Iya, Aku memang mempertanyakan sebuah asumsi bahwa jodoh adalah cerminan diri. Betulkah demikian? Lalu laki-laki yang baik adalah untuk wanita yang baik, begitupun sebaliknya. hmm, dari sudut mana aku harus membenarkan hal itu?
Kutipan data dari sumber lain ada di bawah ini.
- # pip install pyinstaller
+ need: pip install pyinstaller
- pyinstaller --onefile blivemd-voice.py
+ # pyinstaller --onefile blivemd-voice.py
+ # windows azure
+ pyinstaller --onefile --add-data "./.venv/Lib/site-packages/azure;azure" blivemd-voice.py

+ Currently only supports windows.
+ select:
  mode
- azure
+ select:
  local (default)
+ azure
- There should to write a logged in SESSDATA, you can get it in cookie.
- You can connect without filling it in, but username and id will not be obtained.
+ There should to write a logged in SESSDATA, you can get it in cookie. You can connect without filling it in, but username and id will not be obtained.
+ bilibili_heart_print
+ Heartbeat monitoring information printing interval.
Katakan padaku dari mana?
"chan, aku meragukan bahwa kamu adalah orang baik, nyatanya kamu menikah denganku yang buruk begini" kata Fad.
Nyatanya kalimat itu membuat aku terusik dari rasa nyamanku bahwa orang baik akan mendapatkan orang baik.
"Chan, aku meragukan bahwa kamu bukanlah pemabuk, dulu kamu pemabuk kan sama seperti aku?", kata Fad lagi.
Aku terusik lagi dengan asumsi jodoh adalah cerminan diri.
"Chan, kok kamu bisa ngaji ? Sedang aku tidak? kamu asal baca ya ngajinya?", lanjut Fad lagi.
Aku mengubah posisi dudukku dengan harapan nyaman datang lagi.
"Chan, kamu pasti pezina kan? Mantanku aja banyak", lanjutnya lagi.
Aku diam, aku sendiri juga mempertanyakan apakah benar aku orang baik. Aku menjadi semakin gamang dengan diriku.
"Chan jawab ! Suamimu sedang bertanya" lanjut Fad lagi.
Tolong beritahu aku, aku harus menjawabnya apa dan aku harus bagaimana sekarang, teman. Aku masih diam.
"Chan, jawab pertanyaanku!". Kali ini nada bicaranya Fad semakin tinggi dan tampang tempramentnya muncul.
Jujur aku ketakutan, aku jawab apa? Aku harus jawab apa?
"Aku percaya bahwa selalu ada hikmah disetiap rencananya Tuhan", jawabku.
Bego memang dengan jawabanku itu secara tidak langsung aku mengiyakan bahwa aku adalah pezina, pemabuk dan tidak baik, ngaji asal dan semua yang dipertanyakan Fad, suamiku.
"oohh.... jadi kamu itu, pezina, pemabuk, asal ngaji, dan buruk seperti aku? Mantannya banyak seperti aku? Kenapa kamu minta dinikahi? Bukankah berzina seperti sebelumnya itu ga masalah buatmu?" Timpalnya Fad
"Bukan. Aku sedang berusaha baik Mas, Tapi aku tidak seperti yang kamu sebutkan barusan mas." jawabku mantap
Fad mulai mengangkat kepalanya dari pangkuanku, dan menatapku tajam. "lalu bagaimana dengan jodoh adalah cerminan diri?"